Don’t let my breezy tone fool you. I’ve been much preoccupied by general anxiety about the coronapocalypse. And more specifically, by worry for my friends and fellow singers, Emily and Deb, both of them ER docs here in Boston.  I feel a great yearning to connect with Divinity, to affirm what this moment might mean for us, the human species. How may we understand the suffering; how tolerate the anxiety and uncertainty; how might I, with such a modest footprint in the world, meet this moment with something approaching generosity and mettle.  In these two women, both mothers, one with small children, the other a single mom of a teenager, I see such courage.  Not because they sashay guns-blazing, face-masked and loaded for healing, into their respective hospitals, but because they are each terrified of what lies ahead for them and their families, and yet, they still show up.  Both were off this week; both return to work tomorrow to face weeks of shifts during the zenith of the corona crisis here in Massachusetts.  The Boston Globe reports dizzying levels of COVID-19 infection among our healthcare community.  Yet these women, who daily are rocked by changing federal and local guildelines, a dearth of the equipment that might protect them, and the inability to practice social distancing in their workplace because how can doctors and nurses maintain six feet of personal distance when the typical ER bay is hardly six feet wide; these two breathe deeply in their front yards, then steel themselves to punch in for the rest of us, simpering about our reduced income, or inabililty to find toilet paper.

That’s a rant.
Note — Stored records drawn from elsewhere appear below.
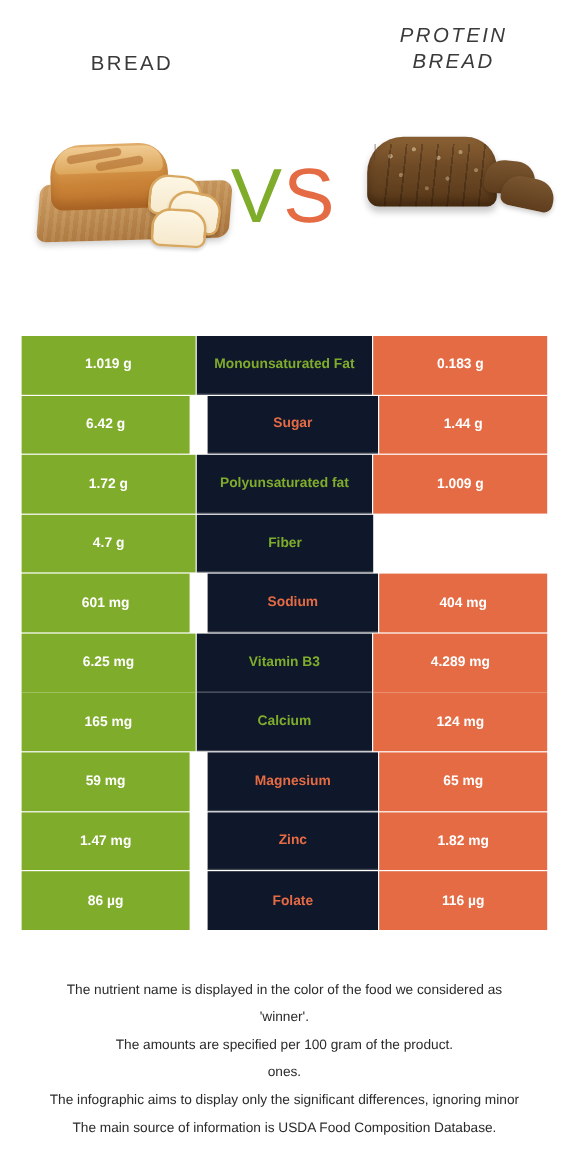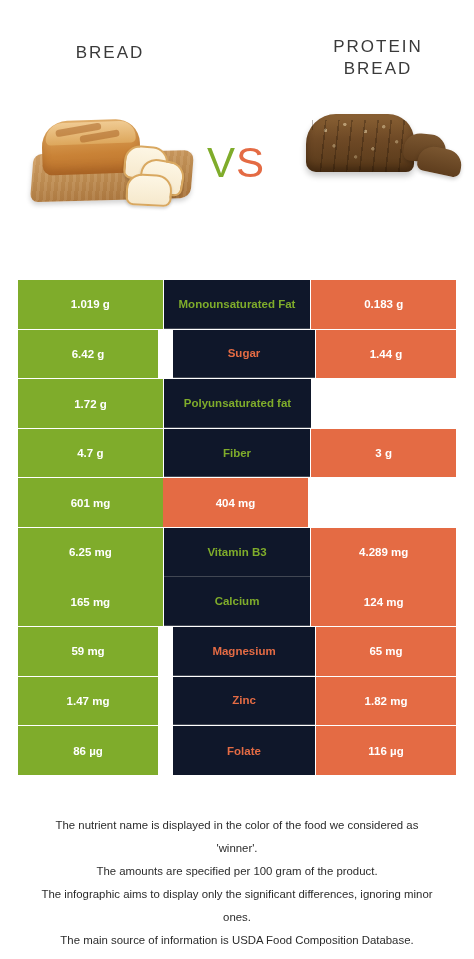--- a/index.html
+++ b/index.html
@@ -34,22 +34,23 @@
     line-height: 22px;
     font-family: "Liberation Sans", sans-serif;
   }
   .title-left {
     left: 18px;
     top: 42px;
     width: 184px;
   }
   .title-right {
     left: 288px;
-    top: 36px;
+    top: 19px;
     width: 180px;
+    font-style: italic;
   }
 
   
   .hero {
     position: absolute;
     top: 100px;
     left: 0;
     width: 474px;
     height: 160px;
   }
@@ -122,21 +123,21 @@
   .slice-2 { left: 112px; top: 52px; width: 40px; height: 30px; transform: rotate(10deg); }
   .slice-3 { left: 98px; top: 66px; width: 42px; height: 28px; transform: rotate(3deg); }
 
   
   .vs {
     position: absolute;
     left: 186px;
     top: 32px;
     width: 100px;
     text-align: center;
-    font-size: 42px;
+    font-size: 64px;
     line-height: 62px;
     font-weight: 400;
     letter-spacing: 1px;
     font-family: "Liberation Sans", sans-serif;
   }
   .vs .v { color: #7FAC2B; }
   .vs .s { color: #E46B44; }
 
   
   .bread-right {
@@ -287,28 +288,29 @@
       <div class="cell cell-right">0.183 g</div>
     </div>
     <div class="row">
       <div class="cell cell-left">6.42 g</div>
       <div class="cell cell-mid label-orange">Sugar</div>
       <div class="cell cell-right">1.44 g</div>
     </div>
     <div class="row">
       <div class="cell cell-left">1.72 g</div>
       <div class="cell cell-mid label-green">Polyunsaturated fat</div>
+      <div class="cell cell-right">1.009 g</div>
     </div>
     <div class="row">
       <div class="cell cell-left">4.7 g</div>
       <div class="cell cell-mid label-green">Fiber</div>
-      <div class="cell cell-right">3 g</div>
     </div>
     <div class="row">
       <div class="cell cell-left">601 mg</div>
+      <div class="cell cell-mid label-orange">Sodium</div>
       <div class="cell cell-right">404 mg</div>
     </div>
     <div class="row">
       <div class="cell cell-left">6.25 mg</div>
       <div class="cell cell-mid label-green">Vitamin B3</div>
       <div class="cell cell-right">4.289 mg</div>
     </div>
     <div class="row">
       <div class="cell cell-left">165 mg</div>
       <div class="cell cell-mid label-green">Calcium</div>
@@ -328,16 +330,16 @@
       <div class="cell cell-left">86 µg</div>
       <div class="cell cell-mid label-orange">Folate</div>
       <div class="cell cell-right">116 µg</div>
     </div>
   </div>
 
 <div class="footer">
   <p>The nutrient name is displayed in the color of the food we considered as</p>
   <p>'winner'.</p>
   <p>The amounts are specified per 100 gram of the product.</p>
+  <p>ones.</p>
   <p>The infographic aims to display only the significant differences, ignoring minor</p>
-  <p>ones.</p>
   <p>The main source of information is USDA Food Composition Database.</p>
 </div>
 
 </body></html>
Sorry.

Anyway, I did a free write after meditation the other day, and here’s what landed.  I share it with you in the hopes that you will say a prayer tonight for doctors and nurses, hospital admins, nursing home aides, all those brave souls across the world who are the soldiers in this war. As if you weren’t already.

Where
For Emily, Deb, Scott and healthcare workers everywhere

Dear God, where are you in this moment?
Evangelicals say: here lies retribution
Mounting up indifferent to the beloved,
Like discarded masks in an ICU hazardous waste bin,
Or corpses of crinkle-eyed Italian grannies who stirred
Steaming marinara pots with a paddle of bosomy love,
Or—looming ahead, perhaps—tattooed American youth
Sun-loving and sleek-bellied, hauled out on Miami Beach
In a wailing wallow of cavalier revolt,
Because you want it; because here is how they say
We are to learn.      

This has not been our relationship, yours and mine,
That cruelty is your instrument.
I concede: suffering is one of your best tools;
Reeling us back from depths of self,
Invisible cord spinning around the spool, pulling taut.
The pestilence of coronas upon our heads
Comes not merely because you are pissed,
As if our shallow imagination is all you can muster.
I see it in myself, the heart closed around
My own little cadre of loves, children, home, friends
mia, mon, mein.
Fierce selfishness overtakes and who could complain
If you said “basta,” felling us with a sweep of your cosmic hand.
We are incorrigibly dust.

And yet I hope you will not, because Love might still
Come creeping shyly, or better yet, striding boldly
Into this moment when we must acknowledge, surely,
That we are all yours, the trees and air, water and sky,
The pulse of life in the woods that sustains
On these shut-in days—
They are yours and I am yours and we are in it together.
And I kiss the air with gratitude for the sun
As the pine needles crunch beneath my feet.
I wish I had the same compassionate heart for
Humans as for these trees. 
We can be jerks.

But, oh, the beauty of our spirits and how you shine through us
Like fingers of light through stained glass
Our own particular colors swirling with you.
And that’s how life makes someone like Emily,
Who will leave her two small children at home
And go to a workplace she fears may be the death of her—
Literally—because she took an oath.
Because she is honorable and strong and kind.
Because she doesn’t know where that strength comes from,
Only that even though she aches to strip off her scrubs
Leaving them heaped on the floor of the hospital
Parking garage, to step naked into a life that is clean and free,
She cannot, because you make her who she is.
We are you.

I don’t know quite what this experience will call up in me,
Only that you make me what I am.
And love me as I am.
And for today, that will have to do.